/---

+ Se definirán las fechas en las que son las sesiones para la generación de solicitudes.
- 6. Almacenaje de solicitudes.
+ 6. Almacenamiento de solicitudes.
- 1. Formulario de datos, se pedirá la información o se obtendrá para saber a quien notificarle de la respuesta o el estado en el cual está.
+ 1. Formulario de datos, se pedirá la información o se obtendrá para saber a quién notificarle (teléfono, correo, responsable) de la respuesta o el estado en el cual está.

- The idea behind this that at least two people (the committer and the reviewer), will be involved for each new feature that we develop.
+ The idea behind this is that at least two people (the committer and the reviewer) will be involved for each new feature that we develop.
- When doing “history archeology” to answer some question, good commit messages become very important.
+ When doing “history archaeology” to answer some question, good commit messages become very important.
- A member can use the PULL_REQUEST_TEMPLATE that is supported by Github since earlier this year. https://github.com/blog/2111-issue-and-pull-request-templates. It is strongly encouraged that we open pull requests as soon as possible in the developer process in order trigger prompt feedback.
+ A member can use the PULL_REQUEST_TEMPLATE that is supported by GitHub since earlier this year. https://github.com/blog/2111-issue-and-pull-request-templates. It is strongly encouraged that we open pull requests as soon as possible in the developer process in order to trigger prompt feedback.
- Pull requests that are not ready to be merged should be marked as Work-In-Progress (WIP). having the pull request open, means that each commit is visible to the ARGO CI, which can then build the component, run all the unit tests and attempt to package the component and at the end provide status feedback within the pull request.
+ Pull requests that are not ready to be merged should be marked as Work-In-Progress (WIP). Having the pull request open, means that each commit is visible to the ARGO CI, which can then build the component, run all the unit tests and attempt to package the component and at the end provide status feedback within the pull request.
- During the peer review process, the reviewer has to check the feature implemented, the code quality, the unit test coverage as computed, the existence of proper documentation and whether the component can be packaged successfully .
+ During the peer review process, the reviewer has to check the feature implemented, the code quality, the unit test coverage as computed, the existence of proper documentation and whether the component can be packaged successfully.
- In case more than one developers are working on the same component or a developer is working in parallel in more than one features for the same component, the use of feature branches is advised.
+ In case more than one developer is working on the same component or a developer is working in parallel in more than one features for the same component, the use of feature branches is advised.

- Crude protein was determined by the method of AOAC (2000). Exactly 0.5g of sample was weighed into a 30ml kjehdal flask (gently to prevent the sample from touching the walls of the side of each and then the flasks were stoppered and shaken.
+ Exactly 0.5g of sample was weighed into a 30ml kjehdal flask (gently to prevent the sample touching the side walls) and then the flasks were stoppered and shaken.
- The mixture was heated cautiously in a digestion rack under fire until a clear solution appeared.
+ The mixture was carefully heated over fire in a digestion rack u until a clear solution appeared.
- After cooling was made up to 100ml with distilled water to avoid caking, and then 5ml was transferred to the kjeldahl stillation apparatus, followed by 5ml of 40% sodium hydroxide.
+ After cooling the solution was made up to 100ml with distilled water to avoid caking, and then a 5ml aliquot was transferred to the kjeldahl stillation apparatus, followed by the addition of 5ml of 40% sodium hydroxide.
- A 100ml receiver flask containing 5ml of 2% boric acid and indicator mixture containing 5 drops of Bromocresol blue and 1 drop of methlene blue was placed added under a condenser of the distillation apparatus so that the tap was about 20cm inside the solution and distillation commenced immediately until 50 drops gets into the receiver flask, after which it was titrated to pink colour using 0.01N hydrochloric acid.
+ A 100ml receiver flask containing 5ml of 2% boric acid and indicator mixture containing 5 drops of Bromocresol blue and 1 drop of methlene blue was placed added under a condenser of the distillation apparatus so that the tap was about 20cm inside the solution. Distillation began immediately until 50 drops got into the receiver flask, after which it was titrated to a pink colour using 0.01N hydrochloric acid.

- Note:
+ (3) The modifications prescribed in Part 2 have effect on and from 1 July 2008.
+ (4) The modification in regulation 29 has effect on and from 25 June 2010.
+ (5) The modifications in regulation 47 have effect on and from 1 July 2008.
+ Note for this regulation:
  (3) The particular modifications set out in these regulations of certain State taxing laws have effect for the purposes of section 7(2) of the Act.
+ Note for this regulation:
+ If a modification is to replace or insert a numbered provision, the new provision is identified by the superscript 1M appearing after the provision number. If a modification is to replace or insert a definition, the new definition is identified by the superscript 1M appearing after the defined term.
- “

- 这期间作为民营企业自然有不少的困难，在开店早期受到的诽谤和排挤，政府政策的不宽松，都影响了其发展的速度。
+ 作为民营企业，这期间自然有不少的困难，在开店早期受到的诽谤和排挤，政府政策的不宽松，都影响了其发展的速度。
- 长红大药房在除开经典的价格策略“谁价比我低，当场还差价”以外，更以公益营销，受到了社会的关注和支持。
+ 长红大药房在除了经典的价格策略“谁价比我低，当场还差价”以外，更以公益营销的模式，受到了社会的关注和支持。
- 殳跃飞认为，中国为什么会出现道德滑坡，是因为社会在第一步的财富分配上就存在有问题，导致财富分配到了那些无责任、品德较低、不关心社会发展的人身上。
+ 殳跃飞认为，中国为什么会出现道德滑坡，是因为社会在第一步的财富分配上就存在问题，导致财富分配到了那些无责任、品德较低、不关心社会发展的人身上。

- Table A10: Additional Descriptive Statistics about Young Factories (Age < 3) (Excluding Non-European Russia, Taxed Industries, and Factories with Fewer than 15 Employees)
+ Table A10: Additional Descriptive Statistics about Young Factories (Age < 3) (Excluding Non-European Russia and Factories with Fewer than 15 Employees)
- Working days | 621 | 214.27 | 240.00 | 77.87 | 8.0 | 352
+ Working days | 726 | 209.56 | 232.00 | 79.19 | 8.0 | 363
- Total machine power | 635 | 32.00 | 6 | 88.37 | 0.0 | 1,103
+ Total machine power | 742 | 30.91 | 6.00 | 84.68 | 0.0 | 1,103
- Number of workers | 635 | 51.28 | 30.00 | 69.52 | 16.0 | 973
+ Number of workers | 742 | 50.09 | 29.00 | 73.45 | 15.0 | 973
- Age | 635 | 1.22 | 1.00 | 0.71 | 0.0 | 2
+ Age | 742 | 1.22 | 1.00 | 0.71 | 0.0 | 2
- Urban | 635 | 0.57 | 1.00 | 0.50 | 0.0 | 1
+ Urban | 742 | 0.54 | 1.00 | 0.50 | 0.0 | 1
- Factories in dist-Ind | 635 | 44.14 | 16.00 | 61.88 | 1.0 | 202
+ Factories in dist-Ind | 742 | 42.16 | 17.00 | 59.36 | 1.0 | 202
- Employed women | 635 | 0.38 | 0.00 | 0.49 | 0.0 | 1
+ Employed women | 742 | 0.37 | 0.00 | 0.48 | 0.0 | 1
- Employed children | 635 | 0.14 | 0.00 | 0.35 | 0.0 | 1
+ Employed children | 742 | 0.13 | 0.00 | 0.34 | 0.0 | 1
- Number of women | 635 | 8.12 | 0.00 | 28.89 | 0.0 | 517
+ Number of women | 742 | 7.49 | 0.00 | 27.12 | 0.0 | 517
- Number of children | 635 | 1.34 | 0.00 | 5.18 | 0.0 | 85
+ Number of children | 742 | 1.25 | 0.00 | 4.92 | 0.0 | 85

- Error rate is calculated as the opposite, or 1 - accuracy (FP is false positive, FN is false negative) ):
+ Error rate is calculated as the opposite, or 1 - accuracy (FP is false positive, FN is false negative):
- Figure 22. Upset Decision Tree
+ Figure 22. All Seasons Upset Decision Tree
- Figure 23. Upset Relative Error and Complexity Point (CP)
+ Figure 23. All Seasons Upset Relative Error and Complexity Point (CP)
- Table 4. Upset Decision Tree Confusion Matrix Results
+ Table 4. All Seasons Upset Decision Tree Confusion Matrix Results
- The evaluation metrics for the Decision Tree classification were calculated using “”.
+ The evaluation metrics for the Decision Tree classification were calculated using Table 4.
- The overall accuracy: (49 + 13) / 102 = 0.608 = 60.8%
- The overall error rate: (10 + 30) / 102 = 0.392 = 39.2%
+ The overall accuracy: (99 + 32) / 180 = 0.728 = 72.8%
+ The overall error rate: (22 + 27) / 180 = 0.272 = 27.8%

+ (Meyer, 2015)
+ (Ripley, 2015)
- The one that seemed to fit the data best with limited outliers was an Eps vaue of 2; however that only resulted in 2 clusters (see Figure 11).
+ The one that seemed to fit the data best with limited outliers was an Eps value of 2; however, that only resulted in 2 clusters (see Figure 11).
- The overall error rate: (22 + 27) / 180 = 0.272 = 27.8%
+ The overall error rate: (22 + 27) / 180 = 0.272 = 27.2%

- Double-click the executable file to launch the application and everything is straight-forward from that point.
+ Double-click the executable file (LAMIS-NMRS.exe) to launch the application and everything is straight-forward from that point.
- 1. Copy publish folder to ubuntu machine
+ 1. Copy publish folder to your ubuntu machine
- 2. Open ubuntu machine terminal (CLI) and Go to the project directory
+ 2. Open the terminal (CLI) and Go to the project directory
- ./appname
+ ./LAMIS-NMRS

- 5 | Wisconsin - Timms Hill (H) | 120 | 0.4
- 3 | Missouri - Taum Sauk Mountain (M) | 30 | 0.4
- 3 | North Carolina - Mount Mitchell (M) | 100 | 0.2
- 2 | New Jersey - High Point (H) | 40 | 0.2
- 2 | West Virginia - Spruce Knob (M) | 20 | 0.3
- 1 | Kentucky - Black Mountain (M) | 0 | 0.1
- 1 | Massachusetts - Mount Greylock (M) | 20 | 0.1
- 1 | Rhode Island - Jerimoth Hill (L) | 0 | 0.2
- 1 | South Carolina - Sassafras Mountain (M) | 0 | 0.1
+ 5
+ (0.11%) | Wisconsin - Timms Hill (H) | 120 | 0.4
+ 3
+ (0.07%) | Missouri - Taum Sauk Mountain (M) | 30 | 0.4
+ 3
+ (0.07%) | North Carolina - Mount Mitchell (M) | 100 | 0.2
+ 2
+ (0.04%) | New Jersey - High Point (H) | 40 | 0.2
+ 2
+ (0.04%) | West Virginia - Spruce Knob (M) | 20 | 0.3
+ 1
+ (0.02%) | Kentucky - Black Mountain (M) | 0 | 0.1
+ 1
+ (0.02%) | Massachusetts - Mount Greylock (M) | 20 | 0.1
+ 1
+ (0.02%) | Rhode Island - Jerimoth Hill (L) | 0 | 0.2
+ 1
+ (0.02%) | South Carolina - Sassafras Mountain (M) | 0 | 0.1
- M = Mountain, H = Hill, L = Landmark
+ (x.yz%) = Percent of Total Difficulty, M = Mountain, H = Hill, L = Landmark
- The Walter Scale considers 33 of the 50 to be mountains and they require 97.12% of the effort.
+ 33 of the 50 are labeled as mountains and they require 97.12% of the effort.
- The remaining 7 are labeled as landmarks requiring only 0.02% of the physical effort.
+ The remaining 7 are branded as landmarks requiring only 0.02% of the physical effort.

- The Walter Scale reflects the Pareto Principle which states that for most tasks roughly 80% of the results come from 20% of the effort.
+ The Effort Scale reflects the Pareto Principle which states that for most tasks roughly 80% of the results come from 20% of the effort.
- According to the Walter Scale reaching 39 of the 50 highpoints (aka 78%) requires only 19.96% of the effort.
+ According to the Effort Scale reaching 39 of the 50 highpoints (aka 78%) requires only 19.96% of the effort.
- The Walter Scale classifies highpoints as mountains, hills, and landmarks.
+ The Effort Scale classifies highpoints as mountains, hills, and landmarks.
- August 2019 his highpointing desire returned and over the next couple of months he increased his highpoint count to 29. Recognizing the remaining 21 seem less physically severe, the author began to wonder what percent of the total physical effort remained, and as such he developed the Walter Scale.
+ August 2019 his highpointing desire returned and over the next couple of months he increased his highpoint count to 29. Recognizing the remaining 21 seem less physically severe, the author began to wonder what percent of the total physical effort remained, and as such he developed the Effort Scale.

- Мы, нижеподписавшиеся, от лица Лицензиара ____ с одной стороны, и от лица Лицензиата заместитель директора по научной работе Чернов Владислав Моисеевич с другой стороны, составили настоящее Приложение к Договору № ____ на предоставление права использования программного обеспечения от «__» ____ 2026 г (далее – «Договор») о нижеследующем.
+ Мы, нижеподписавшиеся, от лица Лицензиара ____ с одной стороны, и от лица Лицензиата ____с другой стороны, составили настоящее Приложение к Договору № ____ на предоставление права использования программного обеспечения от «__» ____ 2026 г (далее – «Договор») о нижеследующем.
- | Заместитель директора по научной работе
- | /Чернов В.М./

\---

* _Exercise description_
Write out only the lines that run from the line containing "50 are labeled" through the line containing "7 are branded", both included, exactly as they appear above.

* _Output for this task_
+ 33 of the 50 are labeled as mountains and they require 97.12% of the effort.
- The remaining 7 are labeled as landmarks requiring only 0.02% of the physical effort.
+ The remaining 7 are branded as landmarks requiring only 0.02% of the physical effort.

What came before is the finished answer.